L’assunto è che i partiti siano tutti uguali (vi ricordate Pdl e PdmenoL?) e dediti solo alla ricerca del potere e del denaro, mentre in fondo i problemi da risolvere sono solo “tecnici” e basterebbe essere onesti per far andare bene il paese. Da qui la vicenda della democrazia diretta, del movimentismo, dei vincoli di mandato. Tuttavia, queste sono già conseguenze. L’origine del discorso è che ormai non ci siano più questioni ideali ma solo problemi da risolvere con buon senso e onestà. La premessa di molti appartenenti all’Alde non è molto diversa. Il governo dei “tecnici” italiano era la versione professorale del medesimo assunto iniziale.

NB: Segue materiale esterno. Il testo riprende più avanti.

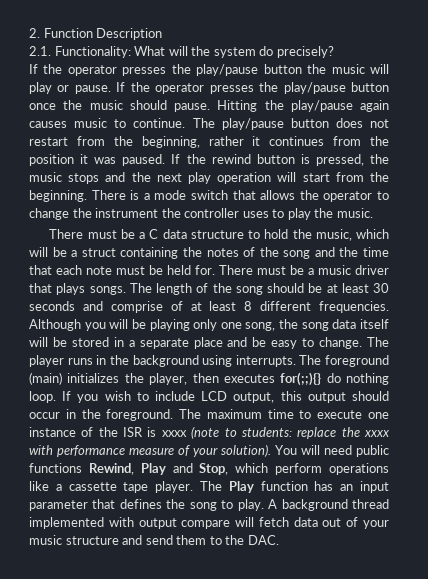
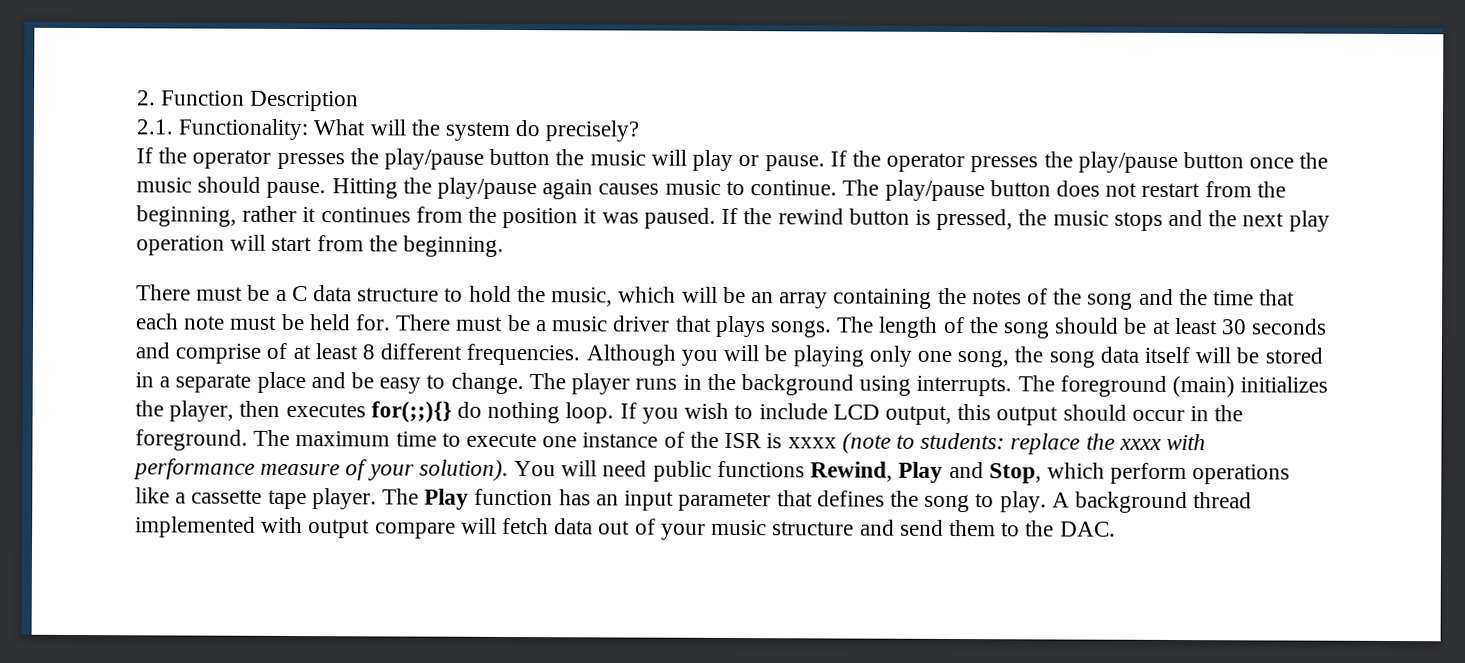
- There is a mode switch that allows the operator to change the instrument the controller uses to play the music.
- There must be a C data structure to hold the music, which will be a struct containing the notes of the song and the time that each note must be held for.
+ There must be a C data structure to hold the music, which will be an array containing the notes of the song and the time that each note must be held for.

E’ una questione rilevante perché fa capire uno dei rischi del momento: buttare via il bambino dell’idealità della politica insieme all’acqua sporca dell’ideologia.

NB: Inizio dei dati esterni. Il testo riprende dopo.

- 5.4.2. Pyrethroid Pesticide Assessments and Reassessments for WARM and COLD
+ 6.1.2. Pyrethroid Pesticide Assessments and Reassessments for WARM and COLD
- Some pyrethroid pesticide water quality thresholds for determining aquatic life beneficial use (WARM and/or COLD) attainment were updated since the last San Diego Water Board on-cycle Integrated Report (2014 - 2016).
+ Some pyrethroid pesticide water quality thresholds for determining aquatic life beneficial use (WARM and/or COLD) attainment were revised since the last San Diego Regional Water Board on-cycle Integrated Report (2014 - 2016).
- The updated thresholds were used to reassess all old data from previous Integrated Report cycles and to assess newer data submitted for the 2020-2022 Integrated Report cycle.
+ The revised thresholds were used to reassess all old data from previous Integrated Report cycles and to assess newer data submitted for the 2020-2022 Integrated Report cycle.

Come avvenuto nelle amministrative scorse – e scritto su queste colonne – se la si mette sul discorso che nella vita pubblica si tratta solo di problemi pratici e onestà e che i partiti non segnalano alcuna differenza ideale, allora i grillini hanno già vinto. Il preparatissimo Piero Fassino a Torino ha perso proprio perché ha portato il discorso solo sui problemi concreti appartenendo a un partito che, come tutti i partiti che governano, è pieno di problemi di onestà.
Invece, occorre riportare il discorso su questioni ideali di fondo, su intuizioni conservatrici e progressiste di base.
Non è detto infatti che ogni ideale – per esempio il valore della libertà d’intrapresa e delle radici culturali o quello della giustizia sociale e della solidarietà – finisca inevitabilmente in ideologia. L’ideologia è una trasformazione malsana dell’ideale: è esclusiva, settaria, violenta con la tradizione e la storia, chiusa all’interpretazione, dipendente dalla propaganda, devota al capo e al pensiero unico. Per questo anche l’ideologia della non ideologia o quella del cambiamento (“ormai le cose sono cambiate”) possono essere ideologie a tutti gli effetti. Tutto, persino la fede e l’amore, possono diventare ideologici. Che l’uomo sia un animale tendenzialmente ideologico è la grande intuizione dello scrittore russo Vasilij Grossman. Ma non è un buon motivo per rinunciare agli ideali, che sono invece il motore affettivo della storia umana e quindi della politica. Gli ideali rappresentano il fine che orienta le decisioni di oggi, sono aperti a interpretazioni diverse anche se non ai tradimenti, amano la realtà che c’è invece che quella futura che ci dovrebbe essere, sono antimoralisti per natura considerando ogni passo un’approssimazione inevitabile. Una visione del mondo è necessaria per vivere e, come diceva Chesterton, è forse la cosa più pratica che ci sia: “Ci sono persone che pensano che la cosa più importante e pratica di un uomo è ancora la sua visione del mondo”.